Il fischio dei merli ha questo di speciale: è identico a un fischio umano,
di qualcuno che non sia particolarmente abile a fischiare, ma che si
trovi ad avere un buon motivo per fischiare, una volta tanto e per una
volta sola, senza intenzione di continuare, e lo faccia con un tono
deciso ma modesto e affabile, tale da assicurarsi la benevolenza di chi
l’ascolta.
Dopo
un pò il fischio è ripetuto – dallo stesso merlo o dal suo coniuge – ma
sempre come fosse la prima volta che gli viene in mente di fischiare;
se è un dialogo, ogni battuta arriva dopo una lunga riflessione. Ma è un
dialogo, oppure ogni merlo fischia per sè e non per l’altro? E, in un
caso o nell’altro, si tratta di domande e risposte (all’altro o a se
stesso) o di confermare qualcosa che è sempre la stessa cosa (la propria
prensenza, l’appartenenza alla specie, al sesso, al territorio)?
Forse
il valore di quell’unica parola sta nell’essere ripetuta da un’altro
becco fischiante, nel non essere dimenticata durante l’intervallo di
silenzio. Oppure
tutto il dialogo consiste nel dire all’altro “io sto qui”, e la
lunghezza delle pause aggiunge alla frase il significato di un “ancora”,
come a dire: “io sto ancora qui, sono sempre io”.
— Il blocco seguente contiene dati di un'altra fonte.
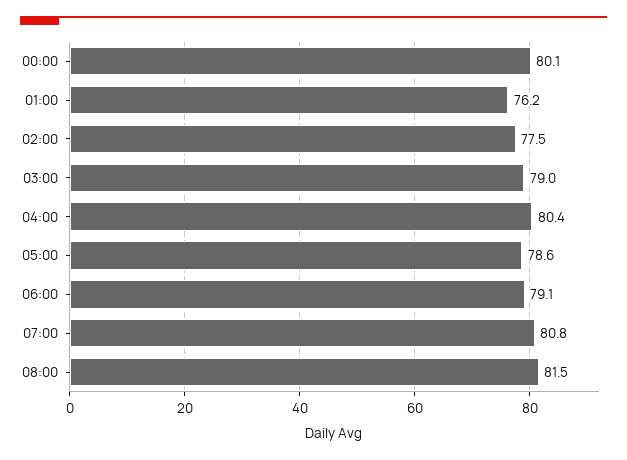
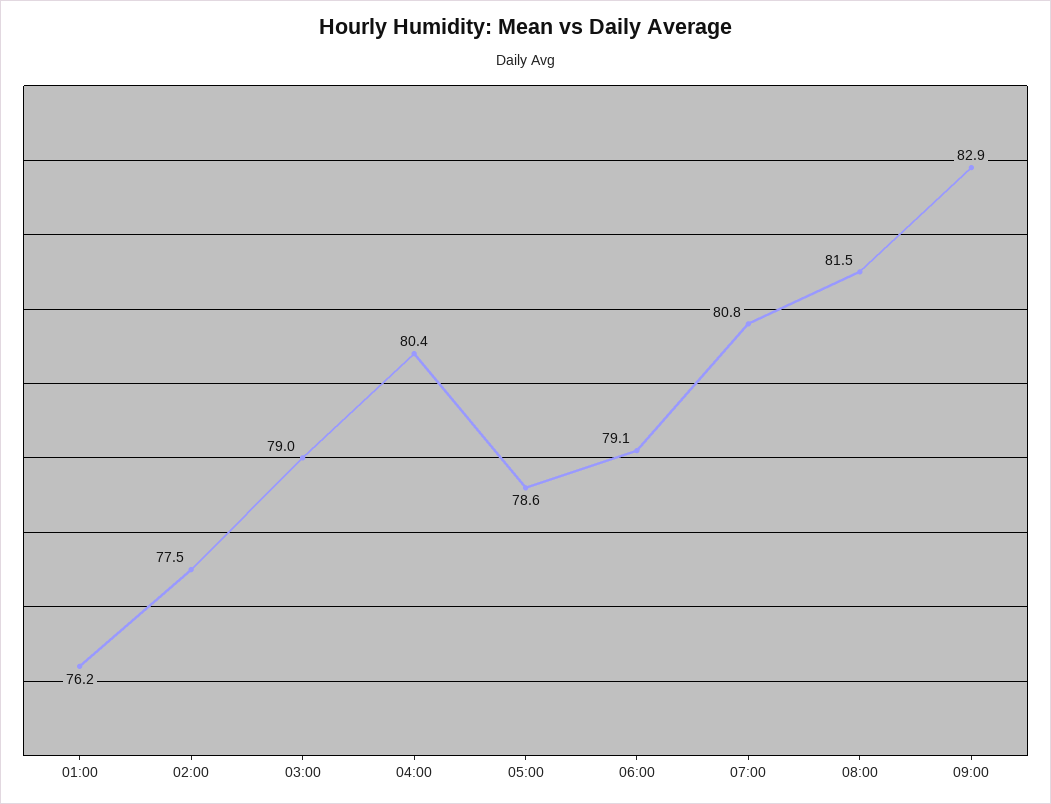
00:00: 80.1 -> none
09:00: none -> 82.9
E se fosse nella pausa e non nel fischio il significato del messaggio? Se
fosse nel silenzio che i merli si parlano? (Il fischio sarebbe in
questo caso solo un segno di punteggiatura, una formula come “passo e
chiudo”).
Un silenzio, in apparenza uguale a un altro silenzio, potrebbe
esprimere cento intenzioni diverse; anche un fischio, d’altronde;
parlarsi tacendo, o fischiando, è sempre possibile; il problema è
capirsi. Oppure nessuno può capire
nessuno: ogni merlo crede d’aver messo nel fischio un significato
fondamentale per lui, ma che solo lui intende; l’altro gli ribatte
qualcosa che non ha nessuna relazione con quello che lui ha detto; è un
dialogo tra sordi, una conversazione senza capo nè coda.